The SEC alleges that Homex, one of the largest homebuilders in Mexico at the time, inflated the number of homes sold during the three-year period by approximately 317 percent and overstated its revenue by 355 percent (approximately $3.3 billion). The SEC's complaint highlights, for example, that Homex reported revenues from a project site in the Mexican state of Guanajuato where every planned home was purportedly built and sold by December 31, 2011. Satellite images of the project site on March 12, 2012, show it was still largely undeveloped and the vast majority of supposedly sold homes remained unbuilt.

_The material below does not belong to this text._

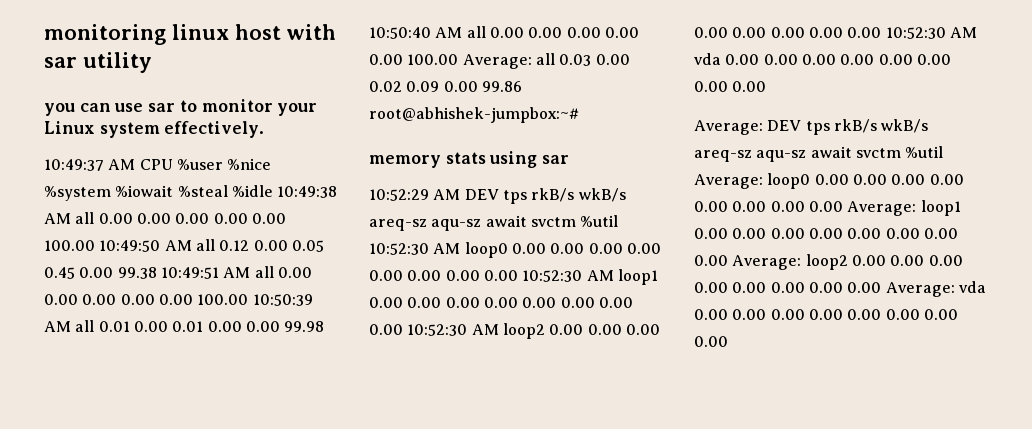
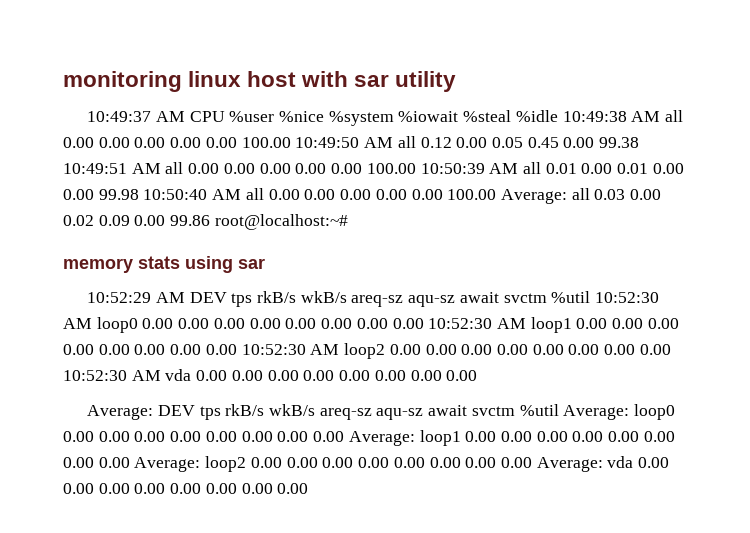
[44,99,318,116] [44,121,265,138] // you can use sar to monitor your Linux system effectively. -> (457, 81) none
[369,107,579,123] root@abhishek-jumpbox:~# -> [214,214,348,230] root@localhost:~#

According to the SEC's complaint, Homex filed for the Mexican equivalent of bankruptcy protection in April 2014 and emerged in October 2015 under new equity ownership. The company's then-CEO and then-CFO have been placed on unpaid leave since May 2016. Homex has since undertaken significant remedial efforts and cooperated with the SEC's investigation.
The SEC separately issued a trading suspension in the securities of Homex.
Without admitting or denying the allegations in the SEC's complaint filed in U.S. District Court for the Southern District of California, Homex consented to the entry of a final judgment permanently enjoining the company from violating Section 17(a) of the Securities Act of 1933 and Sections 10(b), 13(a), 13(b)(2)(A), and 13(b)(2)(B) of the Securities Exchange Act of 1934, and Rules 10b-5, 12b-20, 13a-1, and 13a-16 thereunder, and agreed to be prohibited from offering securities in the U.S. markets for at least five years. The settlement is subject to court approval.
The SEC's investigation, which continues, is being conducted by Alfred C. Tierney, Benjamin D. Brutlag, Andrew M. Shirley, Juan M. Migone and Richard Hong. The case is being supervised by J. Lee Buck II. The SEC appreciates the assistance of the Mexican Comisión Nacional Bancaria y de Valores.